On 18 July 1957, Loewenstein married Josephine Clare Lowry-Corry.

The couple had three children:

- Rudolf Amadeus Joseph Karl Ludwig Emmanuel (born 17 November 1957) who became a priest in the Dominican Order.

- Konrad Friedrich Ferdinand Johannes Ottakar Sylvester (born 26 November 1958) who also became a Catholic priest. He belongs to the Priestly Fraternity of St. Peter.

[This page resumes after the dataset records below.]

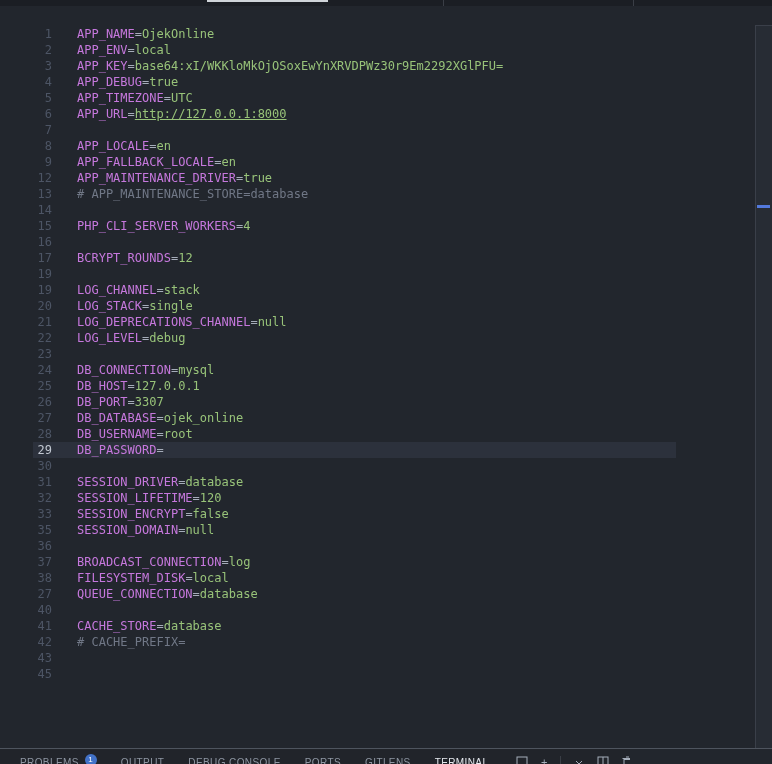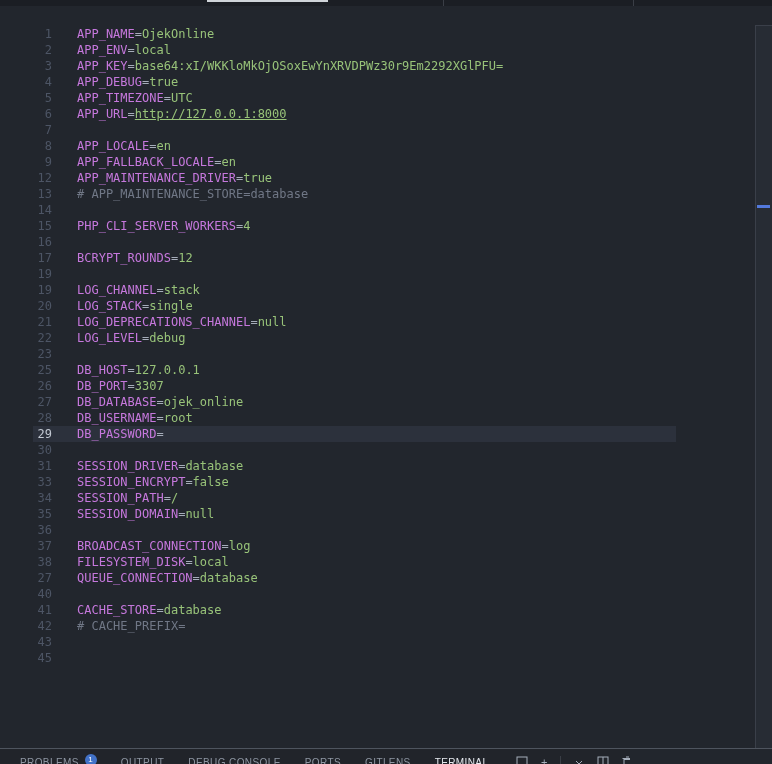"24 DB_CONNECTION=mysql" div.row { html: none -> <div><span>24</span><span><span>DB_CONNECTION</span><span>=</span><span>mysql</span></span></div> }
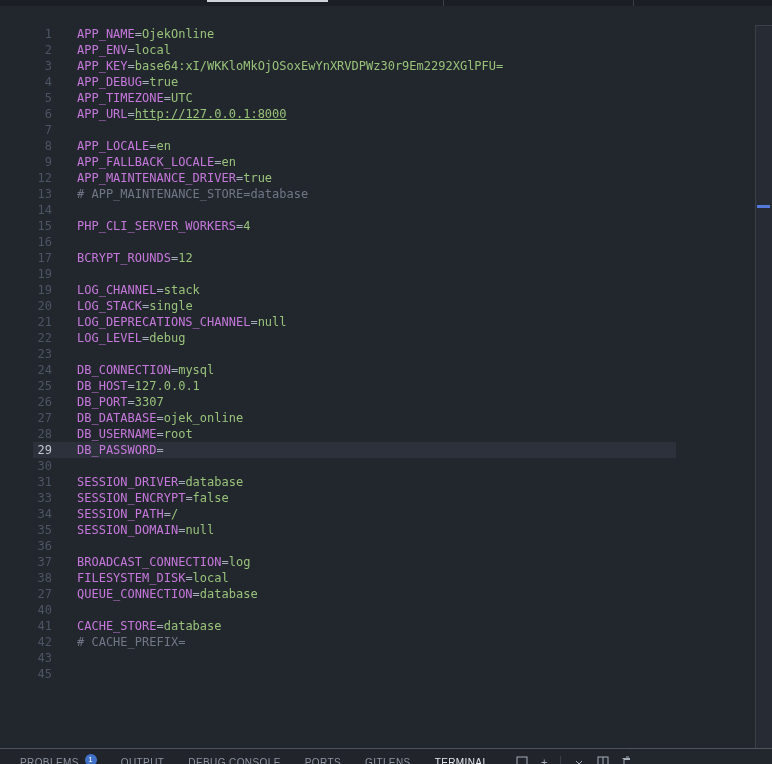"32 SESSION_LIFETIME=120" div.row { html: none -> <div><span>32</span><span><span>SESSION_LIFETIME</span><span>=</span><span>120</span></span></div> }
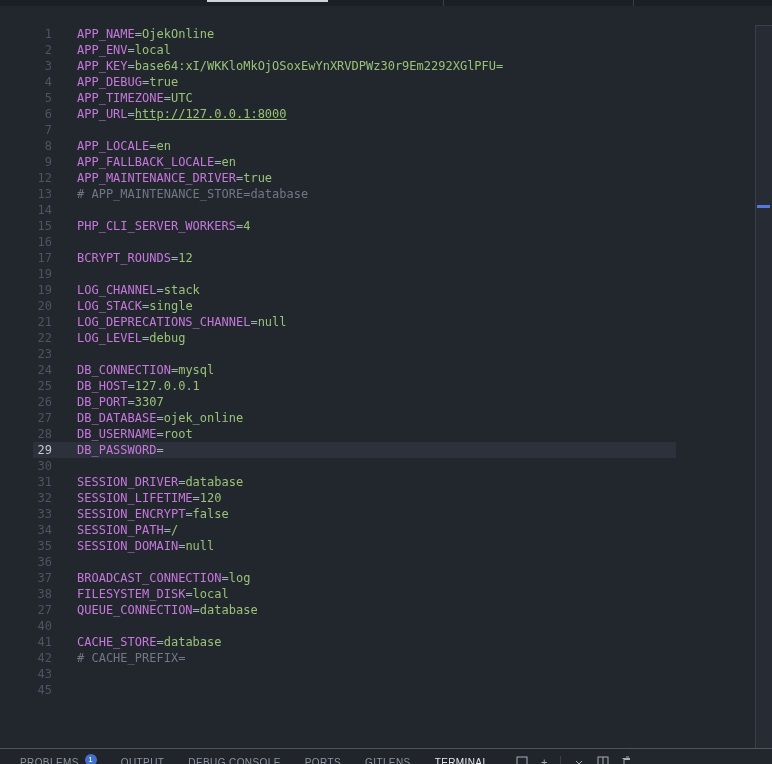"34 SESSION_PATH=/" div.row { html: <div><span>34</span><span><span>SESSION_PATH</span><span>=</span><span>/</span></span></div> -> none }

- Maria Theodora Dora Marjorie (born 11 July 1966) who has been married since 1998 to Count Manfredi della Gherardesca. Her godfather was Alexis von Rosenberg, Baron de Redé (1922–2004).

They lived in Petersham Lodge in River Lane, Petersham, London, a former grace-and-favour mansion, purchased for about £2 million in 1987. It is an early-18th-century house, built for the Duchess of Queensberry, and Grade II listed by Historic England.

Loewenstein was named to the International Best-Dressed Hall of Fame in 2001.

===Catholicism===

Loewenstein was a promoter of the traditional Latin Mass and had a letter on the subject published in The Times in 1975. He was active in Catholic orders of chivalry and was a Grand Inquisitor of the Sacred Military Constantinian Order of Saint George and president of the British association of the Sovereign Military Order of Malta.

==Autobiography==

In 2013, Loewenstein published his autobiography, A Prince Among Stones: That Business with The Rolling Stones and Other Adventures (Bloomsbury, London), which disclosed details of the band's financial arrangements. Jagger was not pleased and was reported to have said: "Call me old-fashioned, but I don't think your ex-bank manager should be discussing your financial dealings and personal information in public."

==Death==
Loewenstein died, age 80, in London on 20 May 2014 from complications of Parkinson's disease.